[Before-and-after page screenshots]
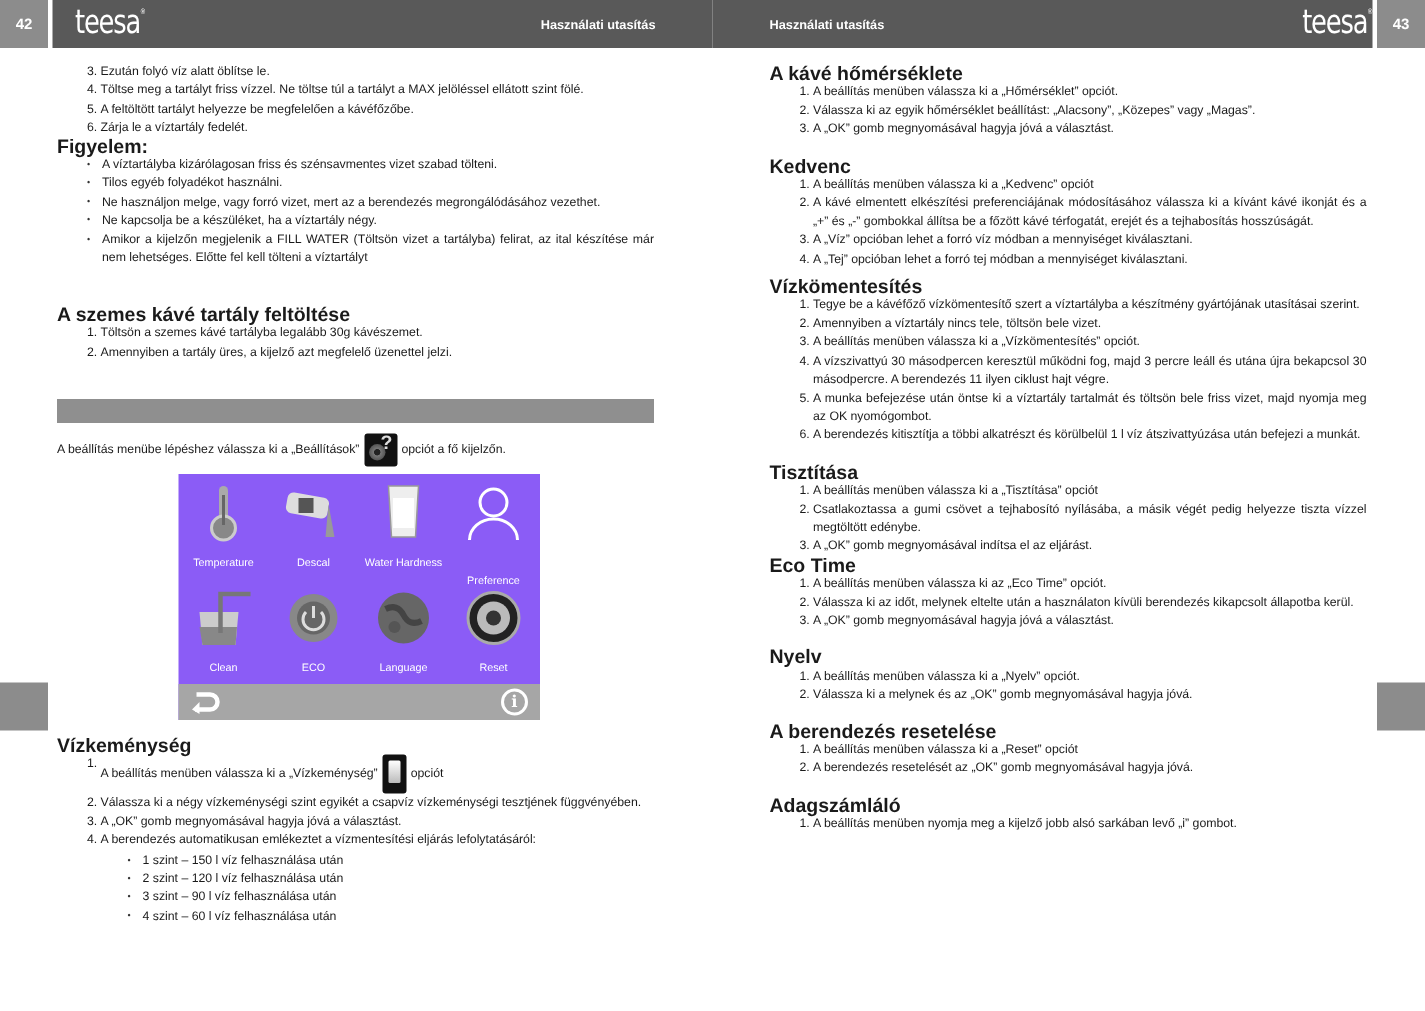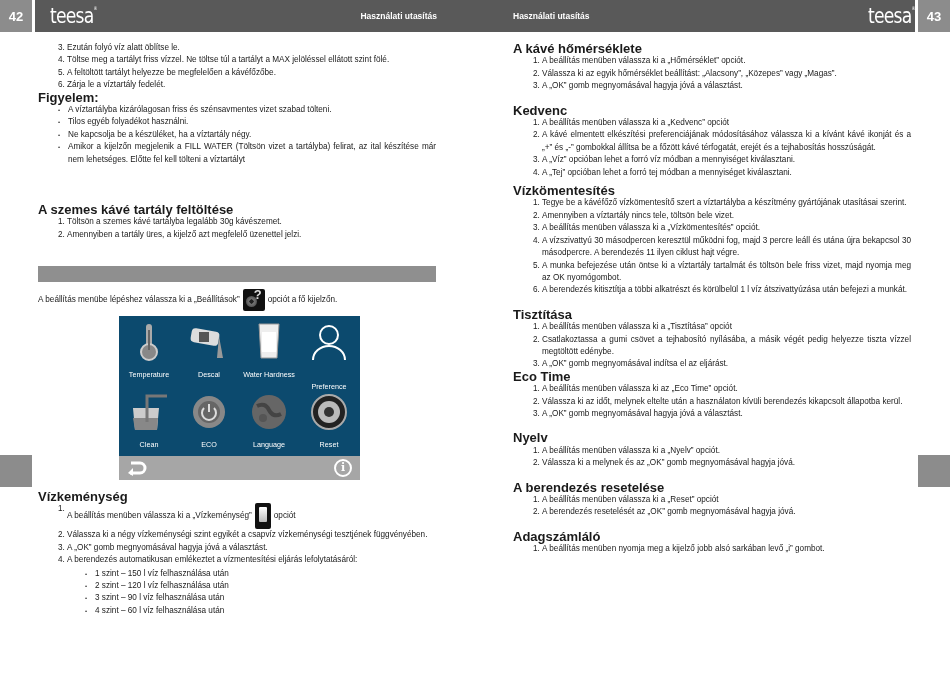"42" .pnum { font-size: 13px -> 10px }
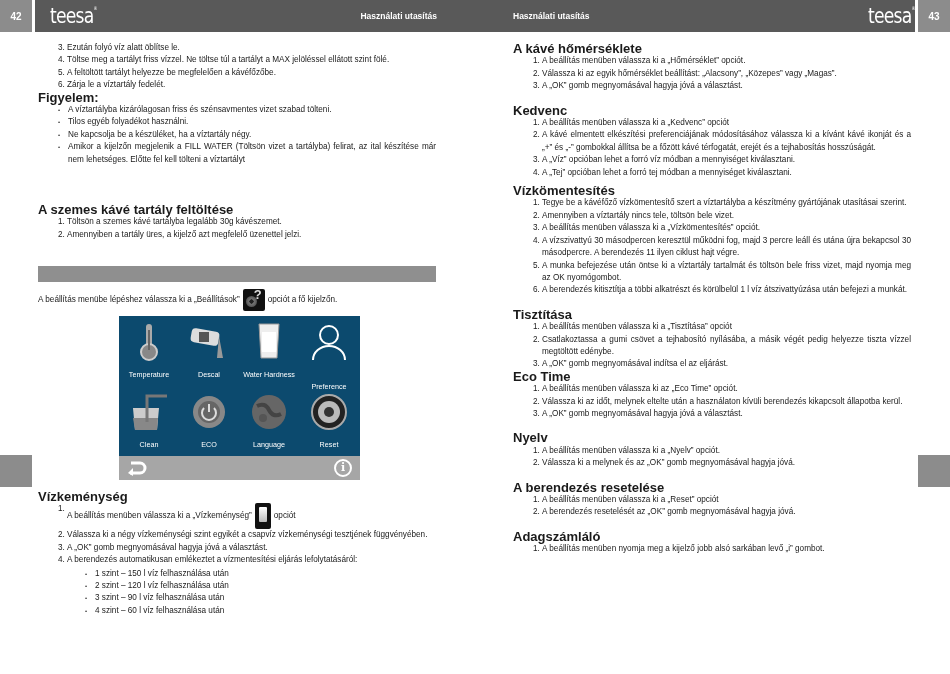"Ne használjon melge, vagy forró" li { html: none -> <li>Ne használjon melge, vagy forró vizet, mert az a berendezés megrongálódásához vezethet.</li> }
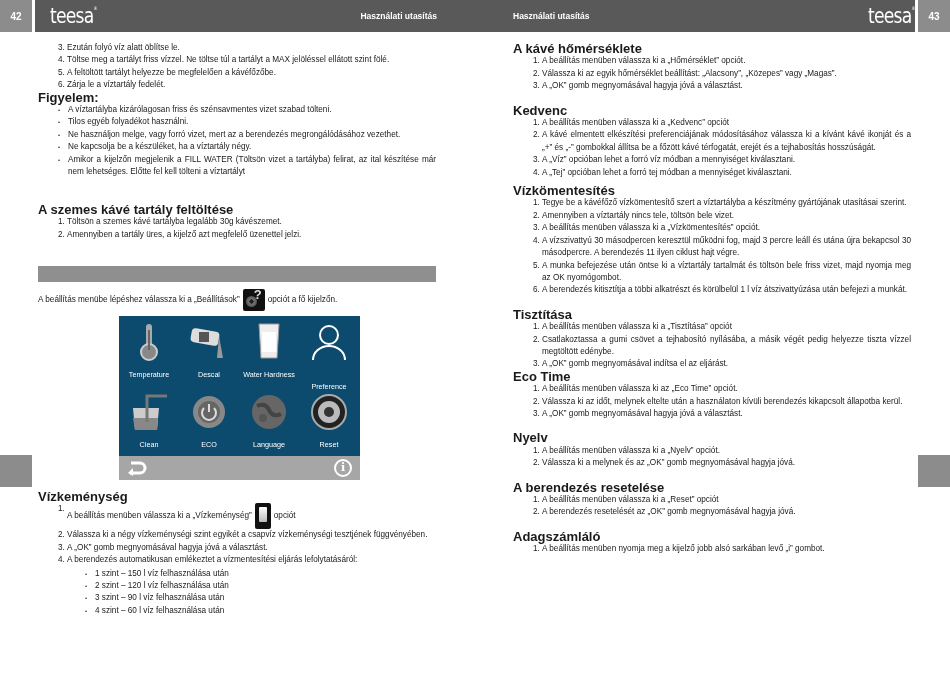"Temperature" .screen { background: #0c4a6e -> #8b5cf6 }
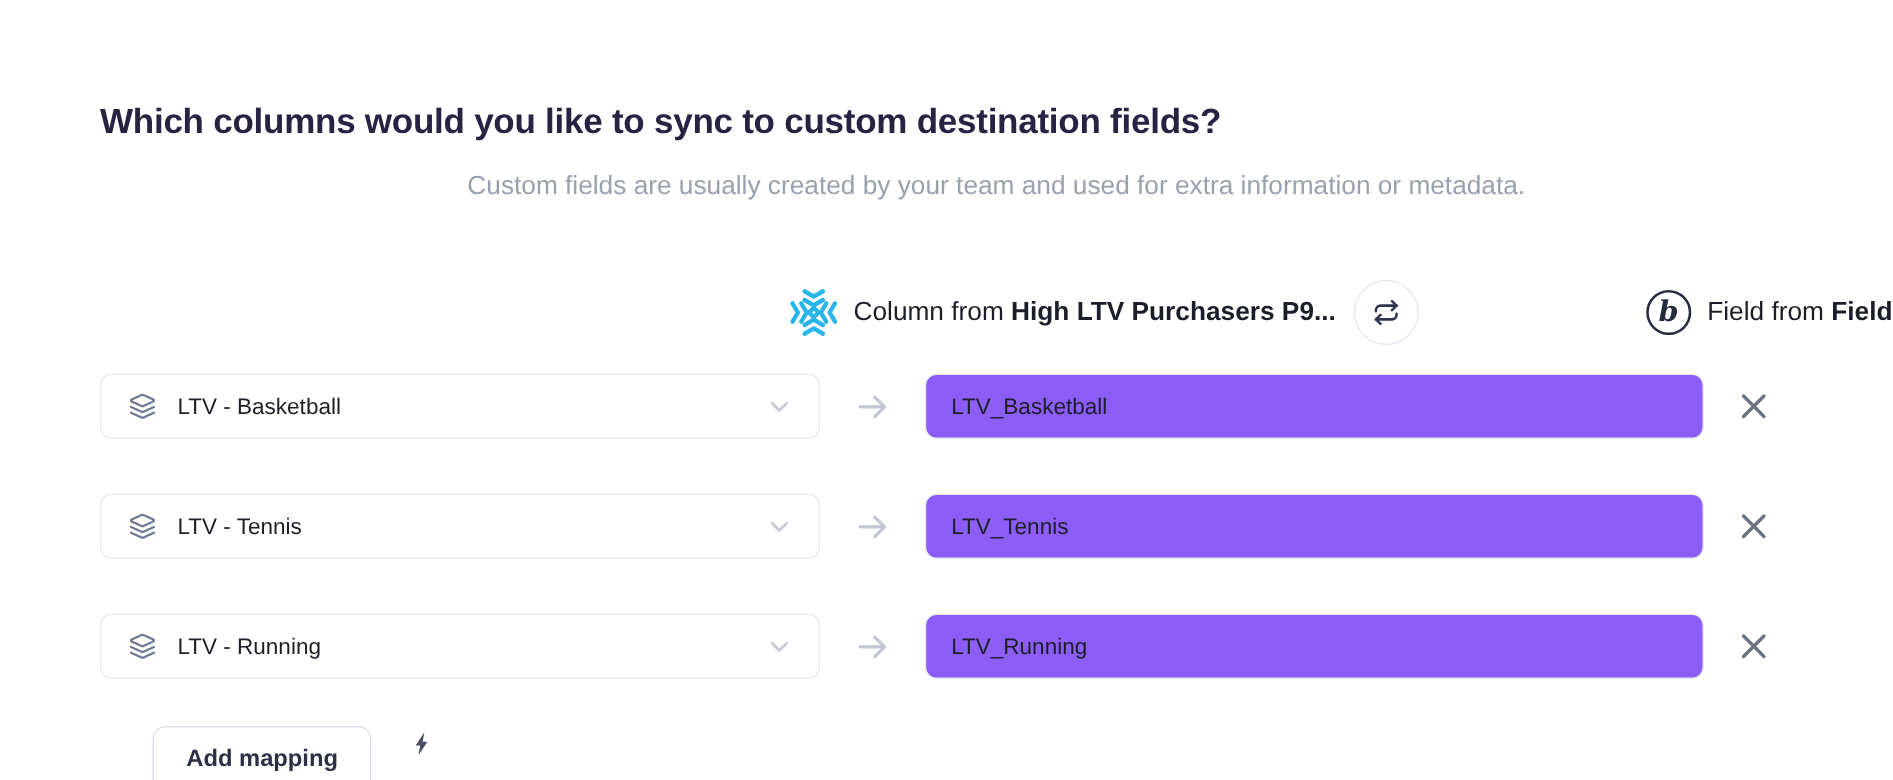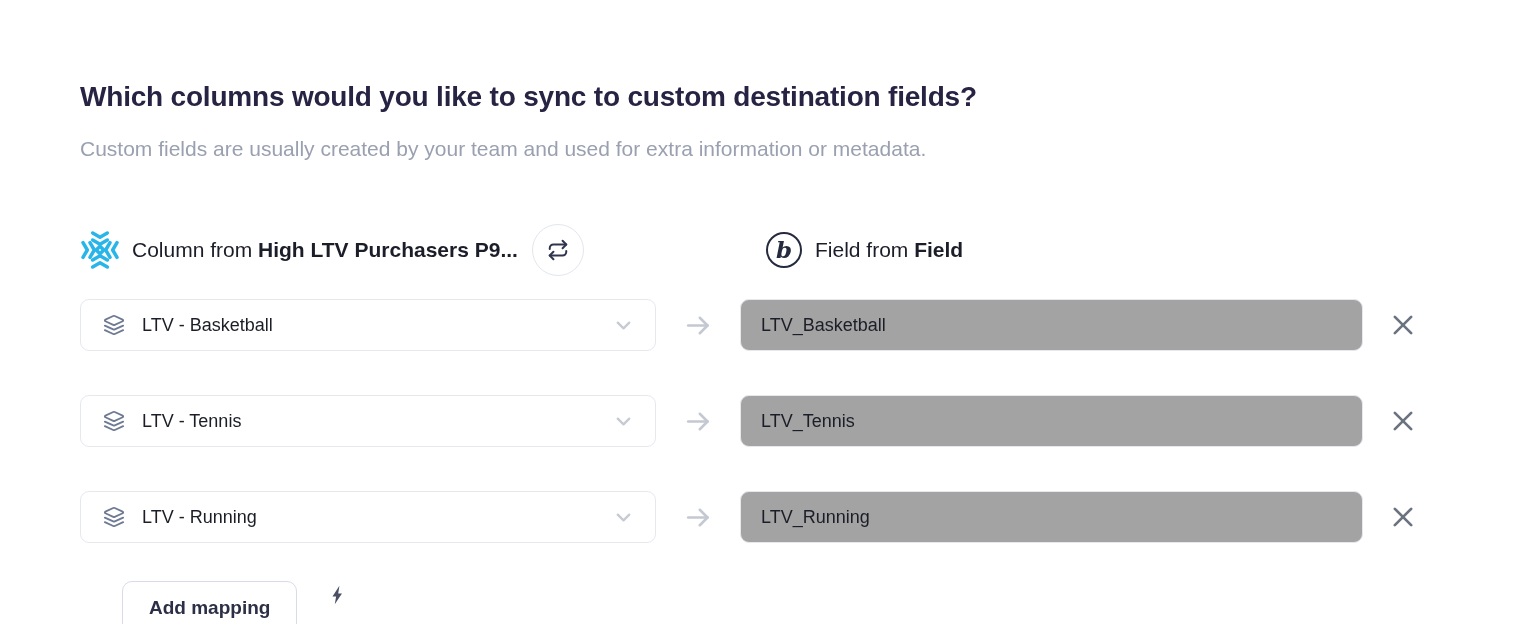"Custom fields are usually created" .page-subtitle { text-align: none -> center }
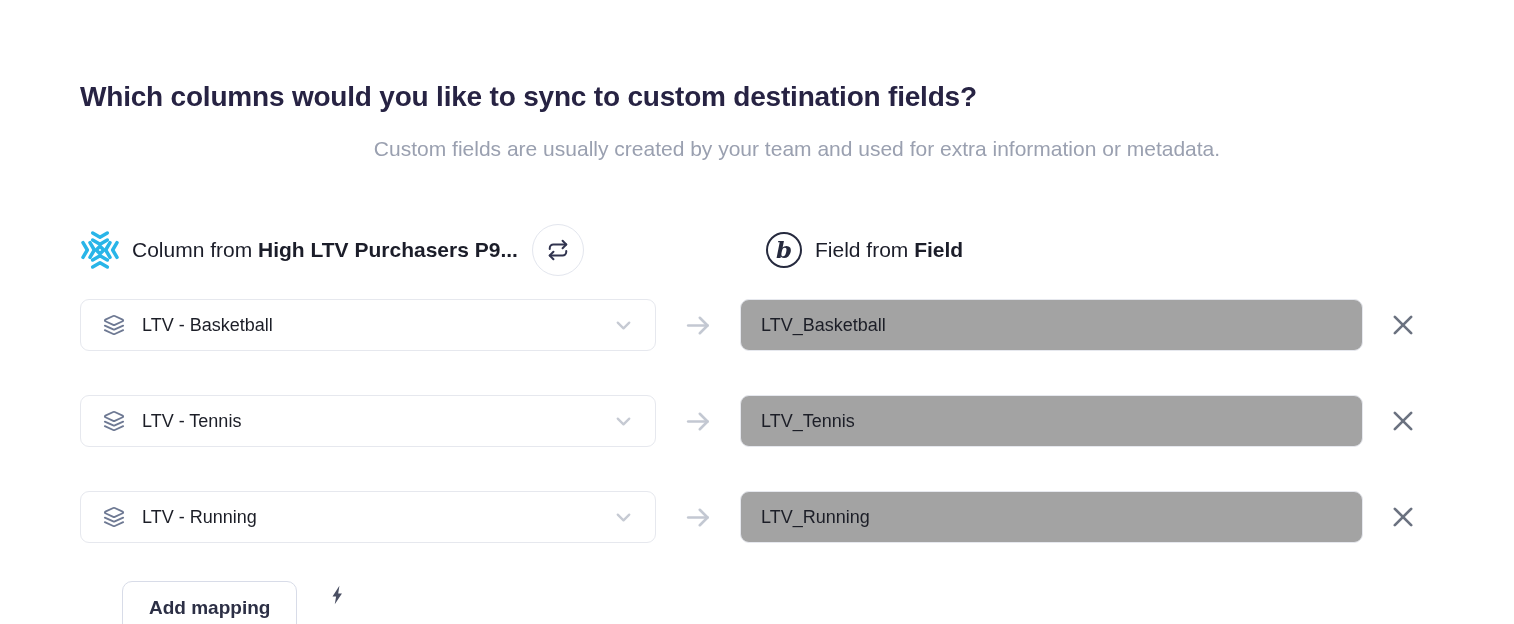"Column from High LTV Purchasers" .header-row { justify-content: none -> flex-end }
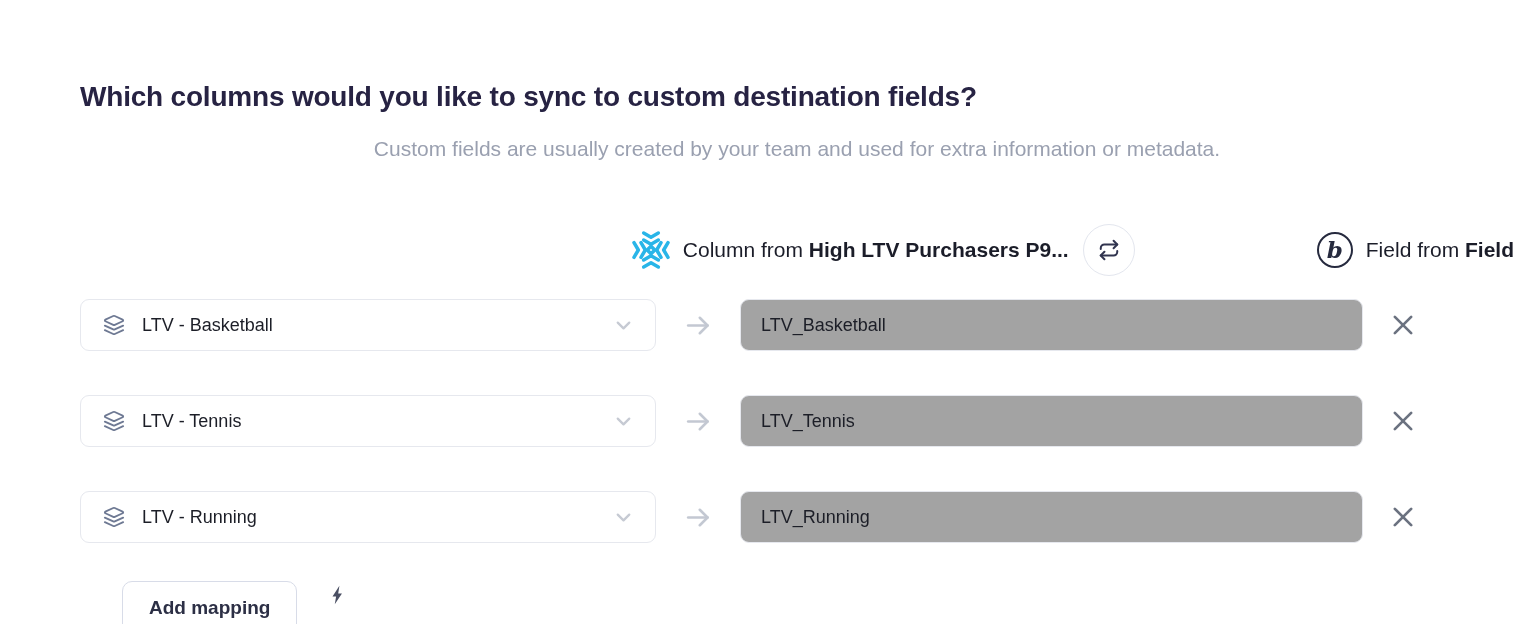"LTV_Basketball" .field-input { background: #a3a3a3 -> #8b5cf6 }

**What to do:** Repeat the data above word for word, without pictures.

**Solution to this problem:**
"42" .pnum { font-size: 13px -> 10px }
"Ne használjon melge, vagy forró" li { html: none -> <li>Ne használjon melge, vagy forró vizet, mert az a berendezés megrongálódásához vezethet.</li> }
"Temperature" .screen { background: #0c4a6e -> #8b5cf6 }
"Custom fields are usually created" .page-subtitle { text-align: none -> center }
"Column from High LTV Purchasers" .header-row { justify-content: none -> flex-end }
"LTV_Basketball" .field-input { background: #a3a3a3 -> #8b5cf6 }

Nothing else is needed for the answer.